## Your task
Once the line containing "-> [608,133,629,145] file" is found in the records below, return it and each following line exactly, up to and including the line containing "[318,309,468,327] COMETS-Analytics ->", and nothing else.

## Dataset records
◆ ◆ ◆ ◆
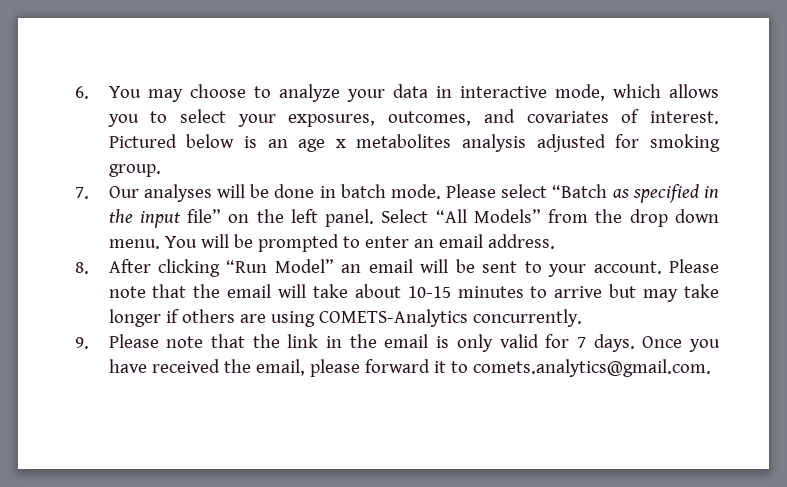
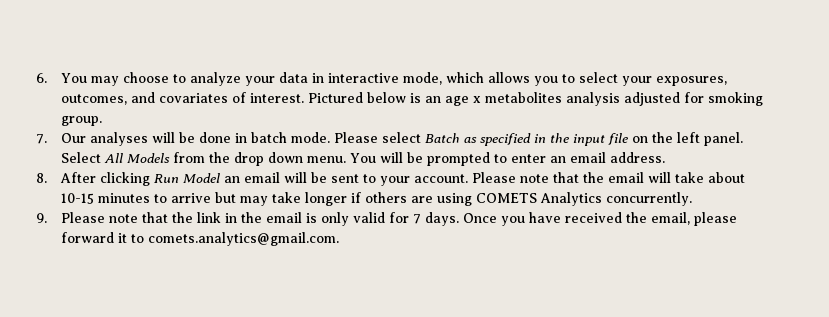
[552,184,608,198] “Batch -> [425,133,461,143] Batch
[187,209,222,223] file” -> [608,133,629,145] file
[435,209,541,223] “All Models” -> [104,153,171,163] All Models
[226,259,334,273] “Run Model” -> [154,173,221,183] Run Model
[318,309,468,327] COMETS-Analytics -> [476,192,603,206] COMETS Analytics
◆ ◆ ◆ ◆
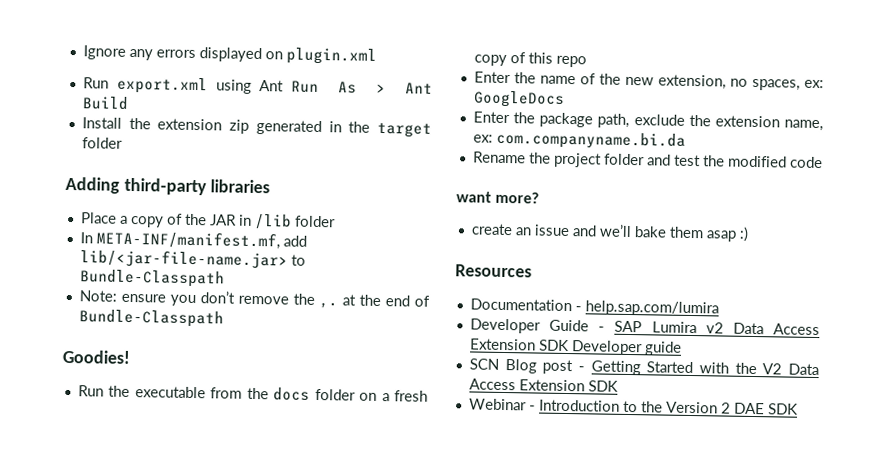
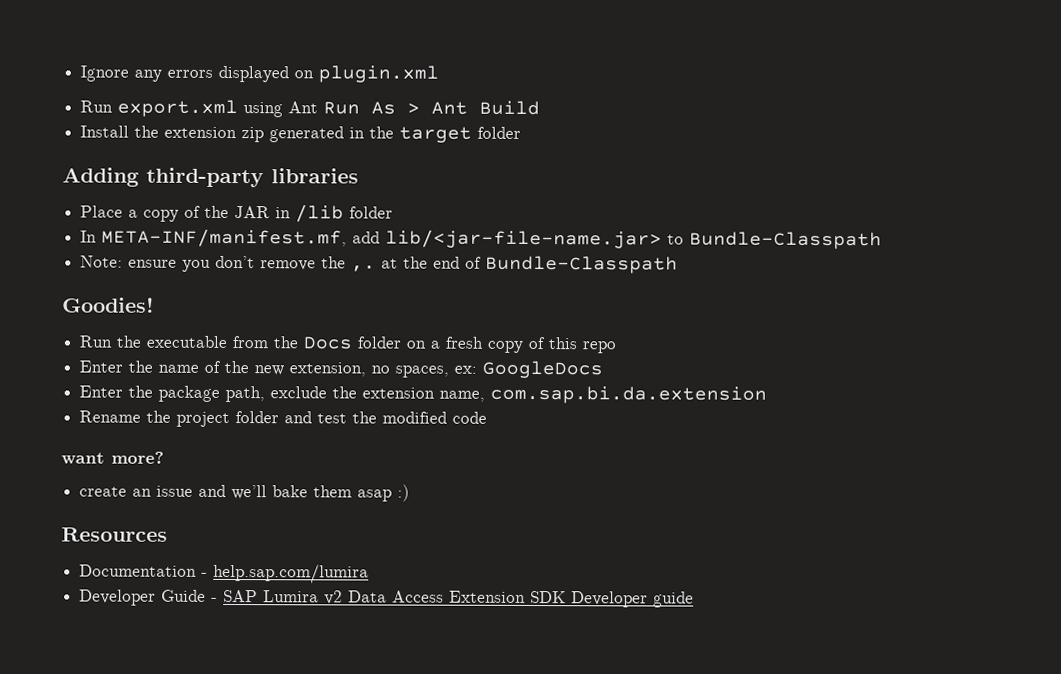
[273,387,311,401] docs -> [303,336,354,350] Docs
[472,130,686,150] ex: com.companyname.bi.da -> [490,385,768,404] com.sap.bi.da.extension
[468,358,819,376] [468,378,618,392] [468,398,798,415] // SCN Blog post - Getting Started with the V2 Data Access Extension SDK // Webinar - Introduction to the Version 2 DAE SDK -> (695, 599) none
◆ ◆ ◆ ◆
## Result for this task
[187,209,222,223] file” -> [608,133,629,145] file
[435,209,541,223] “All Models” -> [104,153,171,163] All Models
[226,259,334,273] “Run Model” -> [154,173,221,183] Run Model
[318,309,468,327] COMETS-Analytics -> [476,192,603,206] COMETS Analytics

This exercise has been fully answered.